A few months ago, The Film Studio at Shenandoah University and Los Angeles-based Capital Arts Entertainment finished off a feature movie called “Miss Valentine.”
It was directed by veteran Hollywood hand Blayne Weaver (6 Month Rule, Weather Girl) and starred, among others, Paris Berelc (Do Revenge), Luke Benward (Life of the Party), Marilu Henner (Taxi) and veteran character actor Enrico Colantoni (Westworld, Veronica Mars).
Made with the Hallmark Channel in mind, it was shot in Winchester at the 2023 Apple Blossom Festival. A number of Shenandoah students were behind and occasionally in front of the camera, working with professionals involved in virtually every aspect of the production.
Paul DiFranco, profiled in ZEST’s summer issue and a 50-year veteran of the entertainment business, has been teaching these film majors since a chance encounter with Shenandoah President Tracy Fitzsimmons 11 years ago, with a Middleburg angle to the story.
DiFranco, 75 and a Bronx, N.Y. native with the accent to prove it, had recently moved to Virginia. He was attending a performance of a Tom Sweitzer play at Shenandoah with his wife Elizabeth Rice, a long time area resident. Sweitzer, founder of A Place To Be, Middleburg’s renowned music therapy program, introduced DiFranco to Fitzsimmons that night.

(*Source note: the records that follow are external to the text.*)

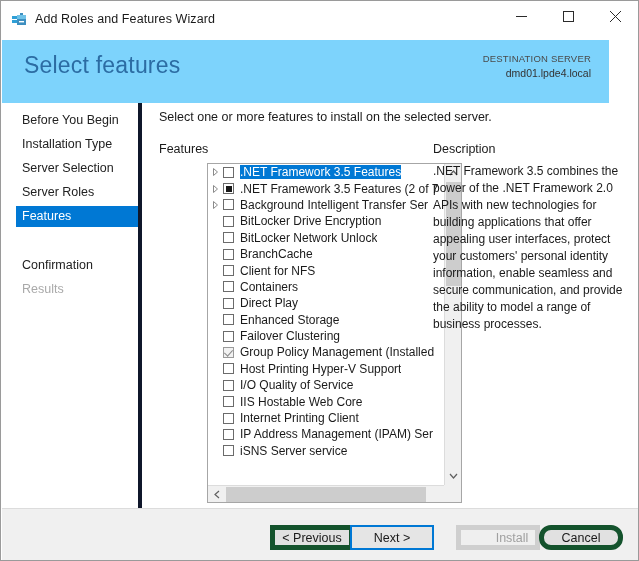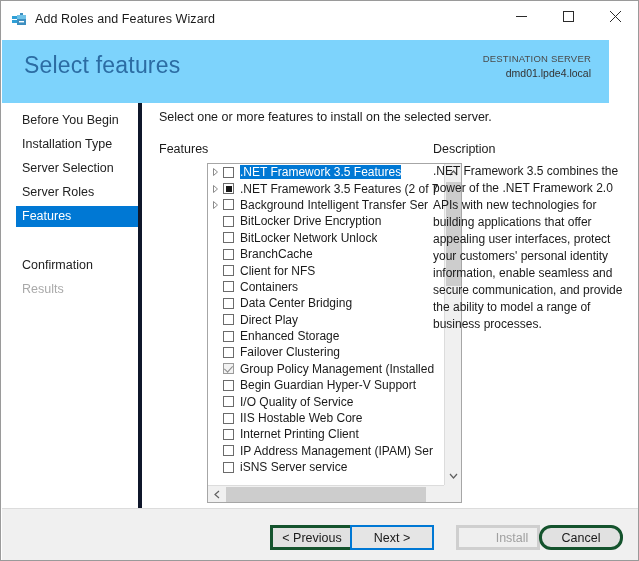"Data Center Bridging" div.row { html: <div> <span> <svg> <polygon></polygon> </svg> </span> <span></span> <span>Data Center Bridging</span> </div> -> none }
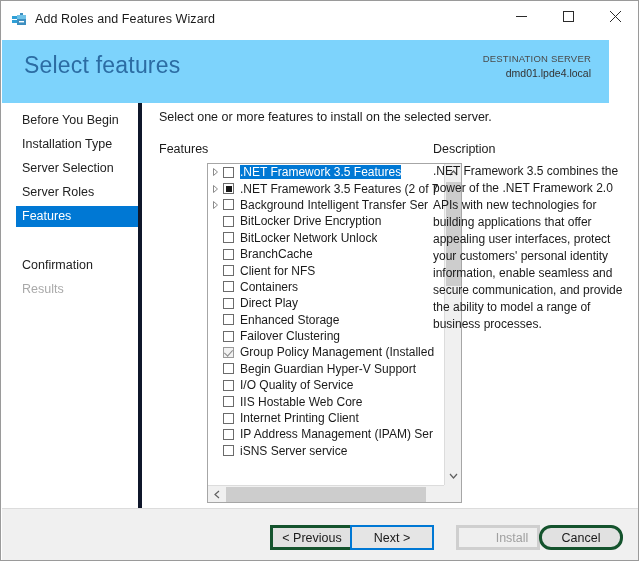"Begin Guardian Hyper-V Support" span.row-label { text: Begin Guardian -> Host Printing }
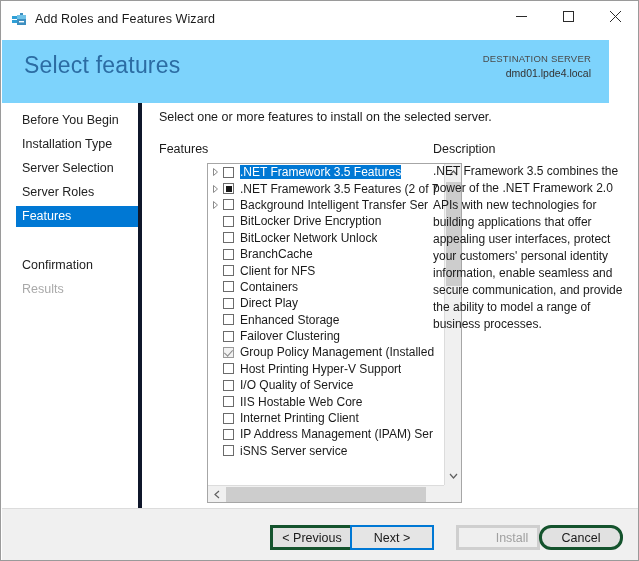"< Previous" .btn { border: 3px solid #14532d -> 5px solid #14532d }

“I was ready to stop working,” said DiFranco, who had spent the previous 21 years with Universal Studios. “But she said, ‘you should teach!’ My brother Philip had his PHD and taught. My mother was a teacher. So I guess it was my turn to teach.”
It’s a role he obviously relishes, and his filmmaking connections have clearly paid off. Not long after meeting Fitzsimmons, one of those connections, Mike Elliott, also his son’s godfather, called and asked DiFranco, “What the hell are you doing in Virginia?”
“I casually say, ‘I’m starting a film production department at a college, Shenandoah University,’” DiFranco recalled. “He and I worked on over 200 feature films together. After a very short pause, Mike says, ‘Why don’t we make films together -- your students, our money?’ I said, ‘Okay!’”
Elliott founded Capital Arts Entertainment, a major player in making movies and TV shows. He and partner Joe Genier have also helped educate DiFranco’s potential film makers and aspiring actors.
“The first movie we did was Santa Girl,” DiFranco said of the Netflix holiday film released in 2019. “We had 83 kids from Shenandoah working on that. We had a 17-day production schedule, with four weeks of post production. It was a great experience for everyone.”
DiFranco and his students have helped make four feature films, with Netflix, Hulu and Amazon Prime among the distributors,“with more to come,” he said. “It’s an amazing experience for everyone. These kids come back and say ‘this is what I want to do for the rest of my life.’”
At least 15 program graduates already have gone into the film business, including acting, cinematography, casting, set design and sound production.
“The whole point is employability,” DiFranco added. “My goal is to have my students sit in a job interview with a producer and talk intelligently about that entry level job they’re trying to get.”
So far, it’s clearly been mission accomplished, and definitely “more to come” as well.